4. The burthen of proof that such conflict exists, now rests upon the wife-
First. The leading case on the subject is that of Durnford v. Gross and wife, 7 Martin, 489. The decision turned upon the question, whether the 61st law of Toro was not repealed by the code. By that law, the contract was not binding unless it was proved to have enured to the benefit of the wife. Such proof was a part of the plaintiff’s case. The court held that the several articles of the code, allowing married women to contract, should be construed with reference to this co-existing law, and judgment was rendered accordingly. But the arguments, both of the counsel and the court, lead to the conclusion, that if the 61st law of Toro had not been in force, the decision would have been otherwise.
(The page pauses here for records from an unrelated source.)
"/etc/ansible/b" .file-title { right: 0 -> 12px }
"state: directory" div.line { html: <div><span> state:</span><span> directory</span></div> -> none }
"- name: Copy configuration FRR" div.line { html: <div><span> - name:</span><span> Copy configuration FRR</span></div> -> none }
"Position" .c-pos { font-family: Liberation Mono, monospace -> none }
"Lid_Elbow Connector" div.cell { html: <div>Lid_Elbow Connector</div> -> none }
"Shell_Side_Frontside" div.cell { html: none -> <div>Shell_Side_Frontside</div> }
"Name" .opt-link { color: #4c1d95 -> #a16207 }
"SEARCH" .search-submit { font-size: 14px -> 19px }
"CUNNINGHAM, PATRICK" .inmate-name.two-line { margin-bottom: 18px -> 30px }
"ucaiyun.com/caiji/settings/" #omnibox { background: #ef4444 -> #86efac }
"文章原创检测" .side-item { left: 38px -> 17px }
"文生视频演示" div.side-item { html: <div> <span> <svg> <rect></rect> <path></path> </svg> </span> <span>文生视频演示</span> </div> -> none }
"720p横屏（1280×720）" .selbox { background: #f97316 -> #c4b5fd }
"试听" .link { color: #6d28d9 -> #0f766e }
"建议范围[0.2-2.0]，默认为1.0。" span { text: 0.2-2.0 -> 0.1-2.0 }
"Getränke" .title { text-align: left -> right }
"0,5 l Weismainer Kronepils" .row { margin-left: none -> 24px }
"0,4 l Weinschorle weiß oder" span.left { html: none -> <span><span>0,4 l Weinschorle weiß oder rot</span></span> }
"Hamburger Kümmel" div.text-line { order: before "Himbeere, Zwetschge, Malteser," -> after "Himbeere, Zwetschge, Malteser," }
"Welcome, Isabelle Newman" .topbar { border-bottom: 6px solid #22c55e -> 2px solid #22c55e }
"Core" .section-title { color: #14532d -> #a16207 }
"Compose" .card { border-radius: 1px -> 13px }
The case of Brandegee v. Kerr decided in 1828 was upon a contract governed by the same law, and rests upon the authority of the case already quoted. 7 Mart. N. S. 64.
The case of Davidson v. Stuart, 10 La. 147, was decided obviously upon the authority of the preceding cases, and without inquiry as to any change in the law. Now, the provisions of the present code being substantially the same with the enactments of the code of 1808, and the law of Toro having been repealed, it follows :
Second. That the case must be decided by the provisions of the code alone.
Third. The code provides : that the wife cannot grant, alienate or mortgage unless with the consent of her husband. Art. 124.
That the incapacity of the wife to contract, is removed by the authorization of the husband. Art. 1779.
That the wife may alienate her paraphernal property, with the authorization of her husband. Art. 2367.
That she cannot, except with the authorization of her husband, alienate her immoveables. Art. 2411.
[512]*512These articles, with others providing for special cases, establish the principle, that the wife, with the consent of the husband, may make any contract, which she could make if unmarried. The distinction taken by the Judge below, that she may alienate, but not mortgage, is not supported by the law. The provision that she cannot mortgage, (art. 124,) without the consent of the husband, — being equivalent to a permission to mortgage with his consent, even if the word alienate did not include that of mortgage, which is a species of alienation.